My reason being here is you Ed_P. Although polite you are still being kinda ■■■■■■■■■. I’ve NEVER heard that you are not supposed to format drives of any kind. We have been using it as a basic feature in dos/windows since the floppy drives, wth are you talking about when you say you are not supposed to reformat from stock. Frankly i feel cheated there wasnt a big red sticker on the box of the product warning you of this. I can’t remember if this even came with a manual, but if it did, I read it. I always do, and I certainly don’t remember this written anywhere.

You are blaming PeterMac and Yanos43, basicly saying they did this to themselves.

Are you employed by sandisk or what? or selfproclaimed sandisk guru? I sure hope its the last, because you are bad advertisement sorry

EDIT: and I could not believe this drive got shipped with fat32. It’s 2014 why this **bleep** still exist. Imo reformating to a filesystem that supports 4gb+ files is an absolute must. For me drive is unusable without.

thanks to the last posts by people who came up with constructive replies

:smileyvery-happy:

 

We have been using it as a basic feature in dos/windows since the floppy drives,

 

but then you say

 

It’s 2014

 

Yup, it is 2014, and you can’t buy DOS floppies anymore and your machine is running Windows not DOS but you’re still doing things like it was 1974.  Why should SanDisk change when you haven’t?

 

FAT32 is a format that is compatible across multiple OSs, and multiple devices. People use removable devices in more than their 386 machines now days. Desktop machines, notebooks, ipads, tv, printers, etc.  Thus the use of the FAT32 format today.

 

But the FAT32 format is indeed an old format and people are creating files larger than 740 KB floppies.  So newer, larger drives have an exFAT format but they don’t work in all devices, most TVs for example. 

 

And yes, sometimes one has to reformat a device/drive to resolve a problem.  File size limitation, device corruption, etc.  But doing it for a reason is not the same as doing it because that’s what you have always done with floppies.

 

Whats the trouble, i say SINCE floppy drives. That includes up until 2014 and not just floppies. And with dos/windows i tried to illustrate the long period we have all been doing this. English is not my primary language, but im pretty sure this should be clear enough.

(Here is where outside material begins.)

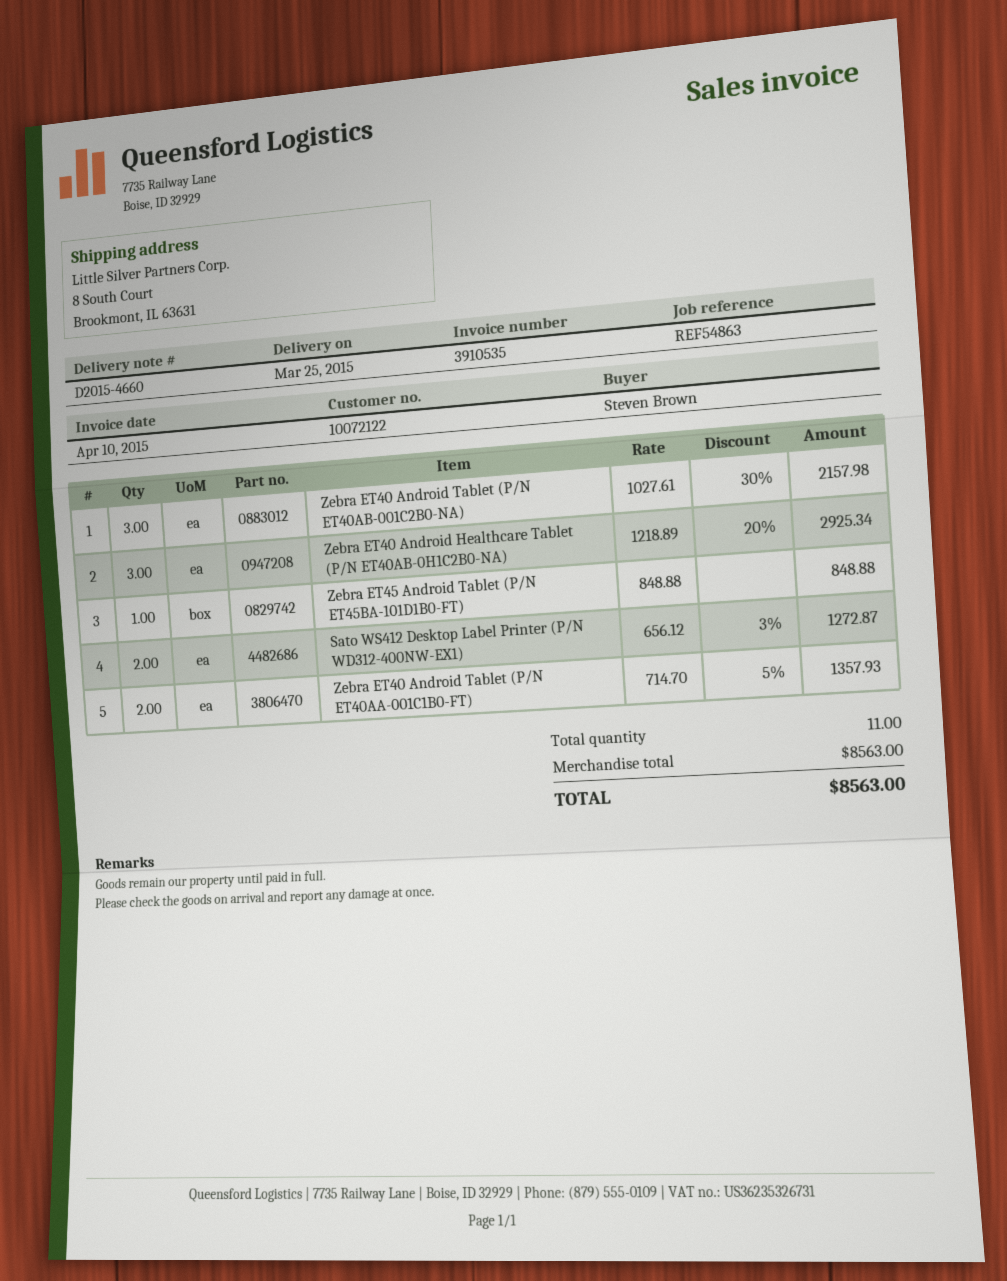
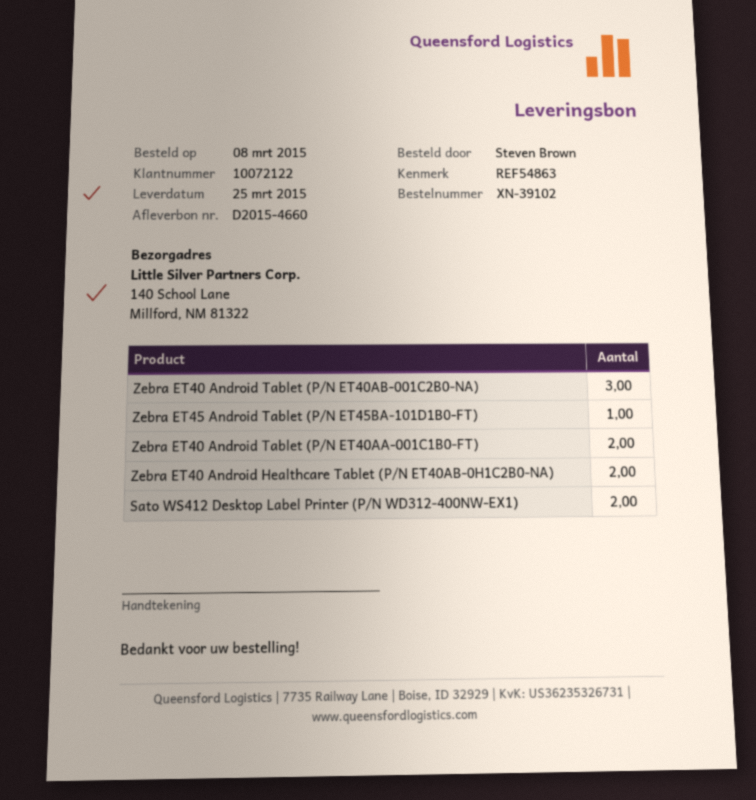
ship to: 8 South Court, Brookmont, IL 63631 -> 140 School Lane, Millford, NM 81322
Zebra ET40 Android Healthcare Tablet (P/N ET40AB-0H1C2B0-NA): 3 -> 2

There is no need to degrade me like im a retard running a 386 with dos. In fact my first pc was a 286 with a EGA monitor D:

This is indeed news to me, but i don’t beleive im the only one formating with no hesitation whatsoever.

I guess i did not get the memo about when it became hurtfull to format your drives. Whatever technology they might be built on. Quite the opposite in fact, quite a basic feature in windows too…

Again a warning would have been nice.